What are the responsibilities and job description for the Information Security Officer position at M C Bank and Trust Co.?
Job Description:
The Data Security Officer is responsible for developing and maintaining the Corporate Information Security Program and additional operational risk assessments and procedures as necessary. Additional responsibilities include ensuring that all operational and technology policies and procedures are current and aligned with industry’s best practices and regulatory requirements. Facilitates testing and documentation of the Business Continuity and Disaster Recovery Program.
Expectations:
- Develops and maintains Information Security Program including information security policies, procedures and guides.
- Understands current regulatory requirements and evaluates compliance with appropriate regulations and guidance (FFIEC, FRB, SOX, GLBA, etc.).
- Prepares Annual Information Security Board Report which is presented to the Board of Directors to demonstrate compliance with regulations and guidance and includes status and significant changes in Information Security risks, practices, audits, and projects.
- Develops and maintains Information Security Risk Assessments including IT Risk Register and Internet Banking Risk Assessment for compliance with regulatory requirements.
- Reviews audit findings and testing results for possible inclusion in Information Security Risk Assessments.
- Provides guidance and assistance as needed or requested for IT Governance including Key Risk Indicators and status reports to Board Risk Committee and the Board of Directors.

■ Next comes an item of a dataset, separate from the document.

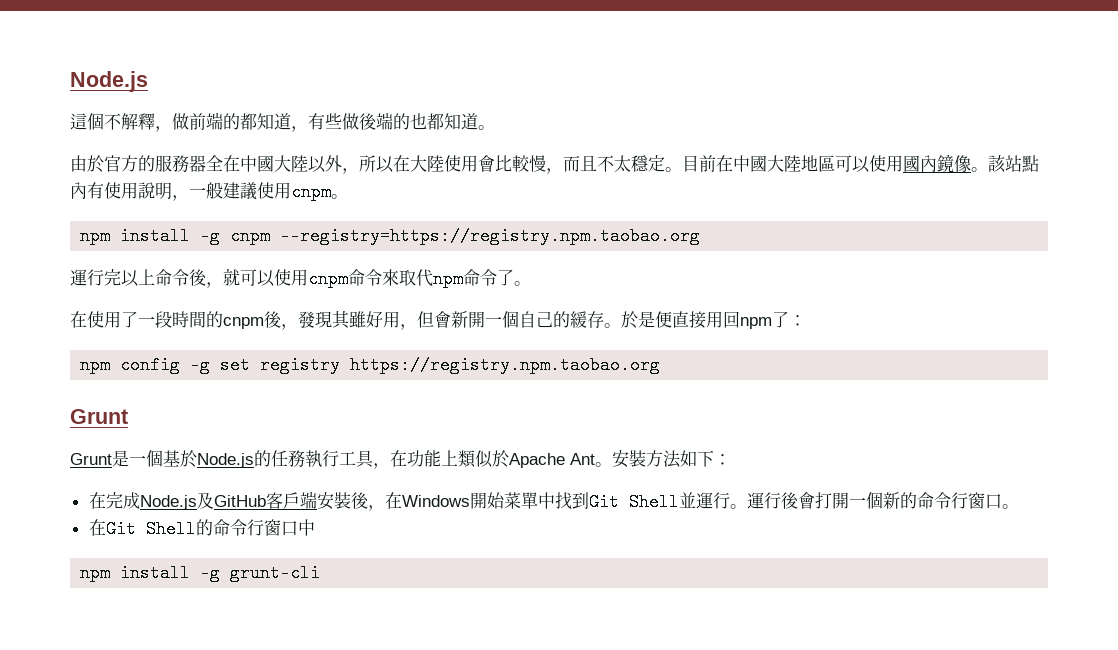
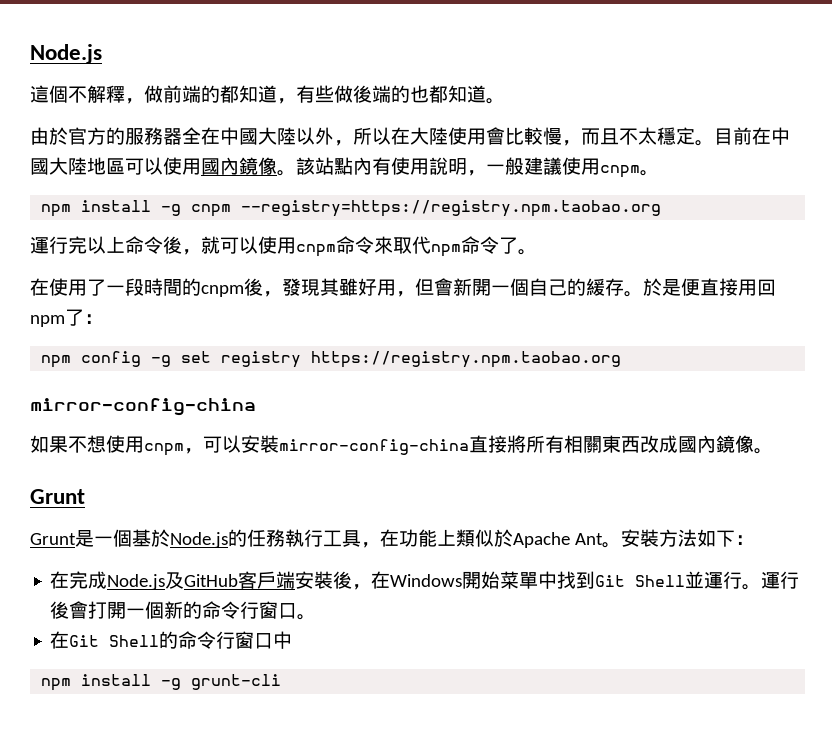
(661, 365) none -> [30,398,256,416] [30,435,773,456] // mirror-config-china // 如果不想使用cnpm，可以安裝mirror-config-china直接將所有相關東西改成國內鏡像。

- Develops and maintains Computer Security Incident Response Plan and serves as Incident Coordinator for the Plan and Tabletop Exercises conducted to test the Plan.
- Maintains Business Impact Analysis and facilitates the maintenance, documentation and testing of the Business Continuity and Disaster Recovery plans for the organization.
- Creates companywide security and risk awareness through a Security Awareness Education Program composed of email blasts during the year and National CyberSecurity Awareness Month, as well as other educational information posted on the Information Security Sharepoint site.
- Defines requirements and monitors completion of Annual Information Security Training and Information Security Acknowledgment for all associates through partnership with Human Resources.
- Provides oversight for System Access processes including review and approval of System Access requests.
- Serves as Data Security representative on projects as needed.
- Assists with Change Management Program.
- Other duties as assigned.
Qualifications and Education Requirements:
- Bachelor's degree in Information Technology, Accounting, Business Administration/Finance or Banking School Certified, and/or equivalent work experience required
- Banking experience is strongly preferred
- 5-10 years information security audit or management experience required
- 3-5 years of supervisory or team management experience preferred
- 2-5 years of experience preparing executive level reports/summaries
- Must possess excellent verbal, written, communication, analytical and problem-solving skills
- Possess the ability to lead effectively in complex situation
- Have the ability to work effectively independently
- Intermediate to advanced experience in Microsoft Word/Excel/ PowerPoint/Project/PowerApps, SharePoint experience is preferred.
CERTIFICATES, LICENSES, REGISTRATIONS
ABCP, CFCP, CBPC, MBCP
Ex: CPA, Series 6 or 7 license
CISA or CISM desired.
M C Bank is an Equal Opportunity / Affirmative Action employer, committed to diversity and inclusion in the workplace. We prohibit discrimination and harassment of any kind based on race, color, religion, sex, sexual orientation, age, national origin, disability, protected veteran status, or any other factor protected by applicable federal, state, or local laws. All hiring decisions are based on qualifications, merit, and business needs.